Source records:
'''

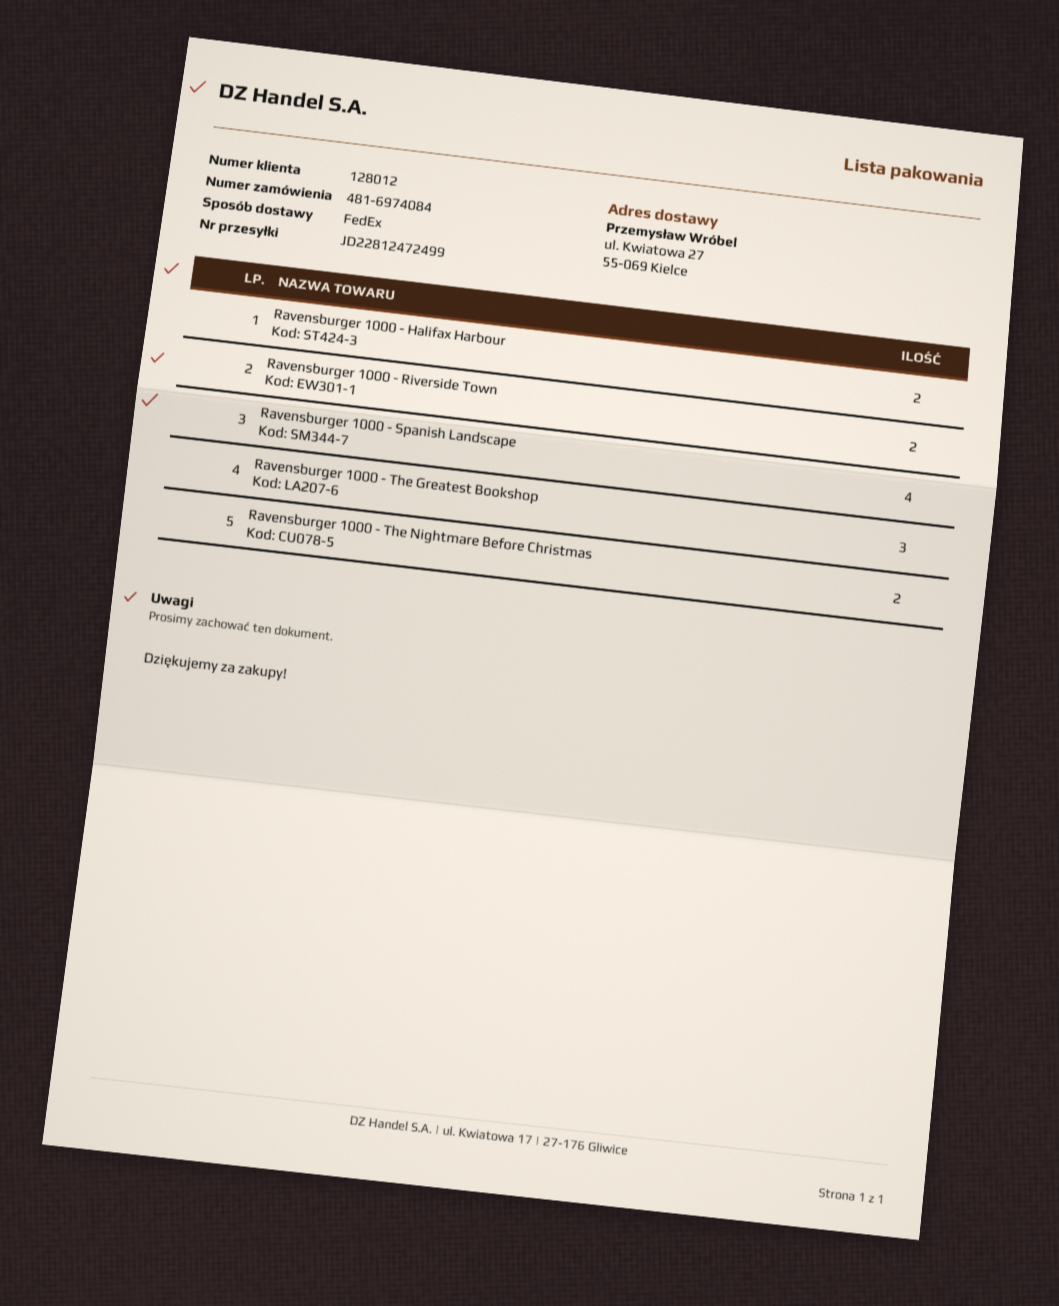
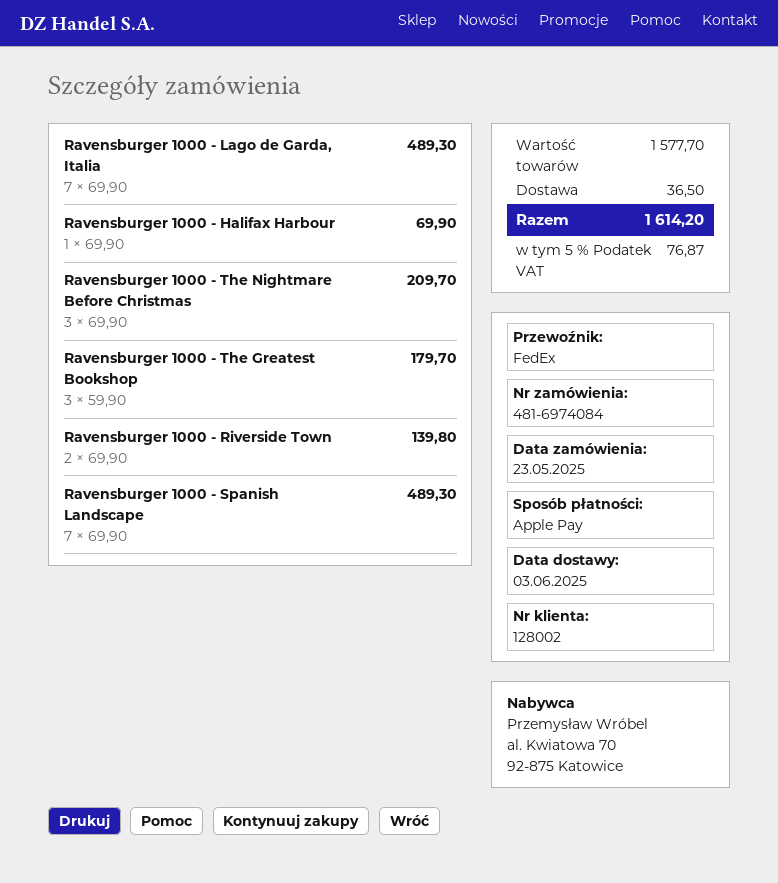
customer number: 128012 -> 128002
Ravensburger 1000 - Halifax Harbour: 2 -> 1
Ravensburger 1000 - Spanish Landscape: 4 -> 7
Ravensburger 1000 - The Nightmare Before Christmas: 2 -> 3
Ravensburger 1000 - Lago de Garda, Italia: none -> 7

'''

Start at the line with "Ravensburger 1000 - Spanish Landscape: 4 -> 7". Give that line and every line after it again, word for word, through the last line above.

Ravensburger 1000 - Spanish Landscape: 4 -> 7
Ravensburger 1000 - The Nightmare Before Christmas: 2 -> 3
Ravensburger 1000 - Lago de Garda, Italia: none -> 7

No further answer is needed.